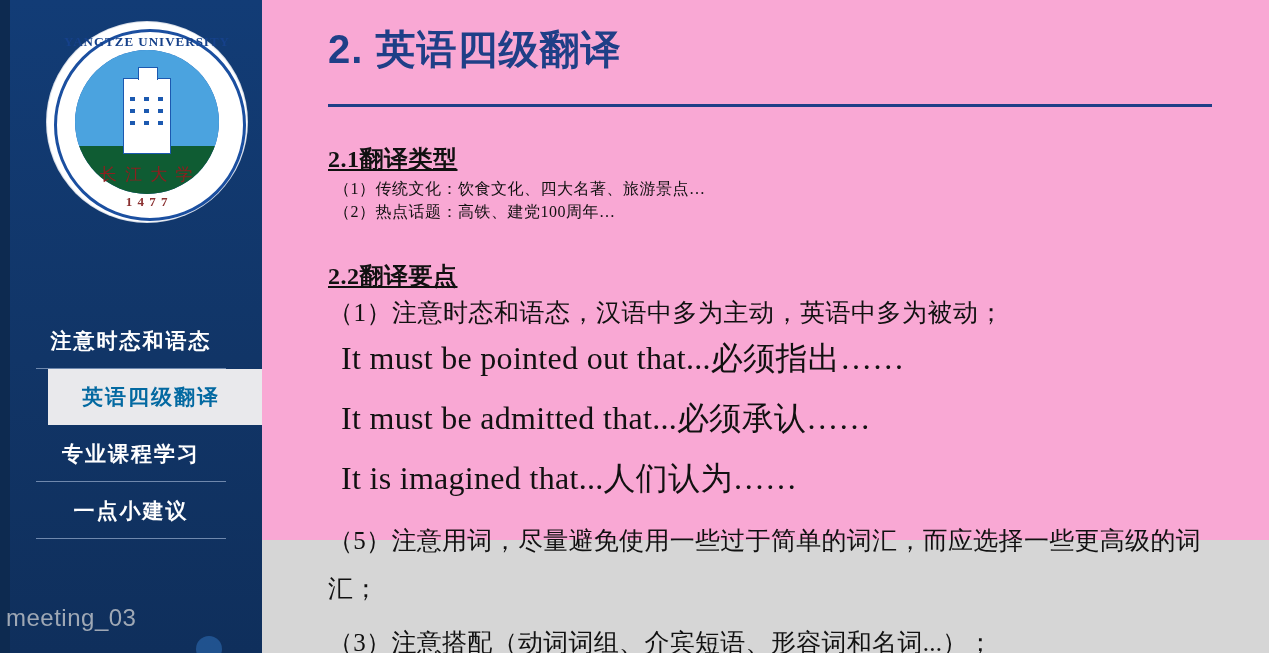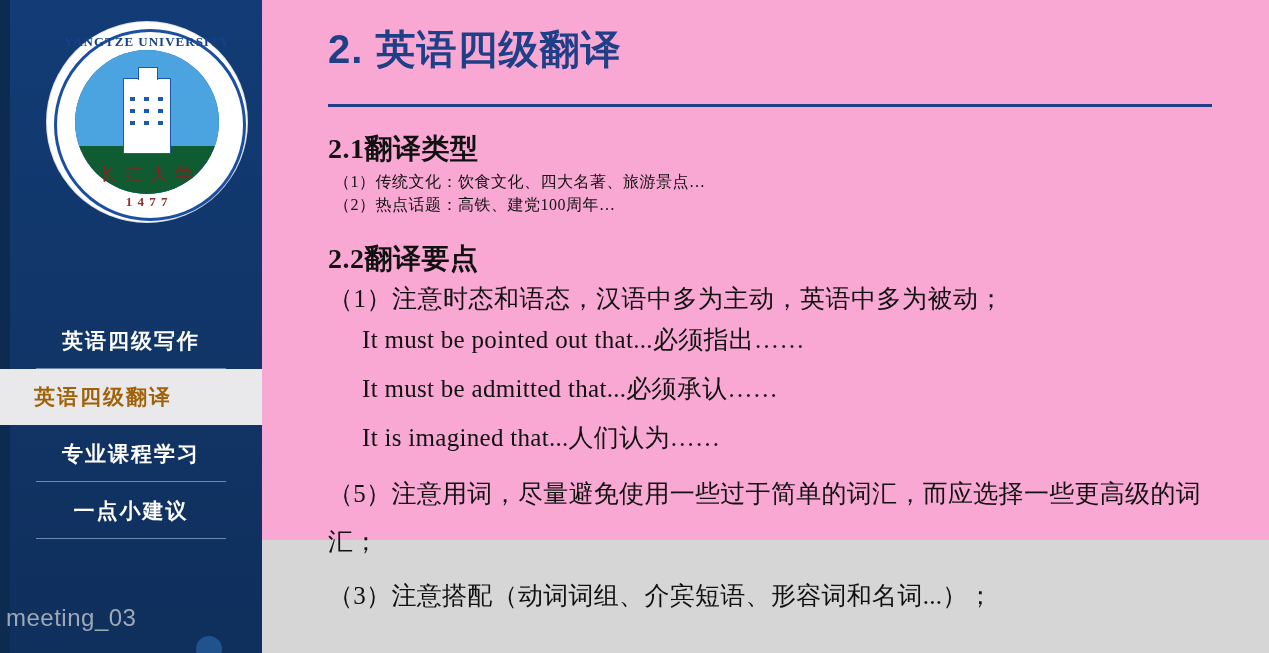--- a/index.html
+++ b/index.html
@@ -159,26 +159,27 @@
   .nav-item .rule {
     position: absolute;
     left: 36px;
     bottom: 0;
     width: 190px;
     height: 1px;
     background: #6f88ad;
   }
   .nav-item.active {
     background: #e9e9ec;
-    color: #a16207;
+    color: #0369a1;
     text-align: left;
     padding-left: 34px;
     width: 228px;
     height: 56px;
     line-height: 56px;
+    margin-left: 48px;
   }
   .nav-item.active:after {
     content: "";
     position: absolute;
     right: -22px;
     top: 0;
     border-top: 28px solid transparent;
     border-bottom: 28px solid transparent;
     border-left: 22px solid #e9e9ec;
   }
@@ -241,41 +242,42 @@
   }
   .body-block {
     position: absolute;
     left: 0;
     top: 130px;
     width: 1007px;
     color: #111111;
     font-family: "Liberation Serif", serif;
   }
   .sec-head {
-    font-size: 28px;
-    font-weight: bold;
-    margin: 0 0 4px 66px;
+    font-size: 24px;
+    font-weight: bold;
+    margin: 13px 0 4px 66px;
     letter-spacing: 0.5px;
+    text-decoration: underline;
   }
   .line {
     font-size: 16px;
     margin: 0 0 2px 72px;
     letter-spacing: 0.5px;
     white-space: nowrap;
   }
   .gap { height: 22px; }
   .line-wide {
     font-size: 25px;
     margin: 0 0 8px 66px;
     letter-spacing: 0.5px;
     white-space: nowrap;
   }
   .example {
-    font-size: 25px;
-    margin: 0 0 16px 100px;
+    font-size: 32px;
+    margin: 0 0 16px 79px;
     letter-spacing: 0.3px;
     white-space: nowrap;
   }
   .para {
     font-size: 25px;
     margin: 0 66px 6px 66px;
     line-height: 48px;
     letter-spacing: 0.3px;
   }
 </style>
@@ -305,21 +307,21 @@
           <div class="logo-win" style="left:20px;top:42px;"></div>
           <div class="logo-win" style="left:34px;top:42px;"></div>
         </div>
       </div>
       <div class="logo-cn">长 江 大 学</div>
       <div class="logo-text-bottom">1 4 7 7</div>
     </div>
 
     <div class="nav-list">
       <div class="nav-item">
-        <span>英语四级写作</span>
+        <span>注意时态和语态</span>
         <span class="rule"></span>
       </div>
       <div class="nav-item active">
         <span>英语四级翻译</span>
       </div>
       <div class="nav-item">
         <span>专业课程学习</span>
         <span class="rule"></span>
       </div>
       <div class="nav-item">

Instructions for the task | Copy the listing exactly, omitting pictures.

Result |
--- a/index.html
+++ b/index.html
@@ -159,26 +159,27 @@
   .nav-item .rule {
     position: absolute;
     left: 36px;
     bottom: 0;
     width: 190px;
     height: 1px;
     background: #6f88ad;
   }
   .nav-item.active {
     background: #e9e9ec;
-    color: #a16207;
+    color: #0369a1;
     text-align: left;
     padding-left: 34px;
     width: 228px;
     height: 56px;
     line-height: 56px;
+    margin-left: 48px;
   }
   .nav-item.active:after {
     content: "";
     position: absolute;
     right: -22px;
     top: 0;
     border-top: 28px solid transparent;
     border-bottom: 28px solid transparent;
     border-left: 22px solid #e9e9ec;
   }
@@ -241,41 +242,42 @@
   }
   .body-block {
     position: absolute;
     left: 0;
     top: 130px;
     width: 1007px;
     color: #111111;
     font-family: "Liberation Serif", serif;
   }
   .sec-head {
-    font-size: 28px;
-    font-weight: bold;
-    margin: 0 0 4px 66px;
+    font-size: 24px;
+    font-weight: bold;
+    margin: 13px 0 4px 66px;
     letter-spacing: 0.5px;
+    text-decoration: underline;
   }
   .line {
     font-size: 16px;
     margin: 0 0 2px 72px;
     letter-spacing: 0.5px;
     white-space: nowrap;
   }
   .gap { height: 22px; }
   .line-wide {
     font-size: 25px;
     margin: 0 0 8px 66px;
     letter-spacing: 0.5px;
     white-space: nowrap;
   }
   .example {
-    font-size: 25px;
-    margin: 0 0 16px 100px;
+    font-size: 32px;
+    margin: 0 0 16px 79px;
     letter-spacing: 0.3px;
     white-space: nowrap;
   }
   .para {
     font-size: 25px;
     margin: 0 66px 6px 66px;
     line-height: 48px;
     letter-spacing: 0.3px;
   }
 </style>
@@ -305,21 +307,21 @@
           <div class="logo-win" style="left:20px;top:42px;"></div>
           <div class="logo-win" style="left:34px;top:42px;"></div>
         </div>
       </div>
       <div class="logo-cn">长 江 大 学</div>
       <div class="logo-text-bottom">1 4 7 7</div>
     </div>
 
     <div class="nav-list">
       <div class="nav-item">
-        <span>英语四级写作</span>
+        <span>注意时态和语态</span>
         <span class="rule"></span>
       </div>
       <div class="nav-item active">
         <span>英语四级翻译</span>
       </div>
       <div class="nav-item">
         <span>专业课程学习</span>
         <span class="rule"></span>
       </div>
       <div class="nav-item">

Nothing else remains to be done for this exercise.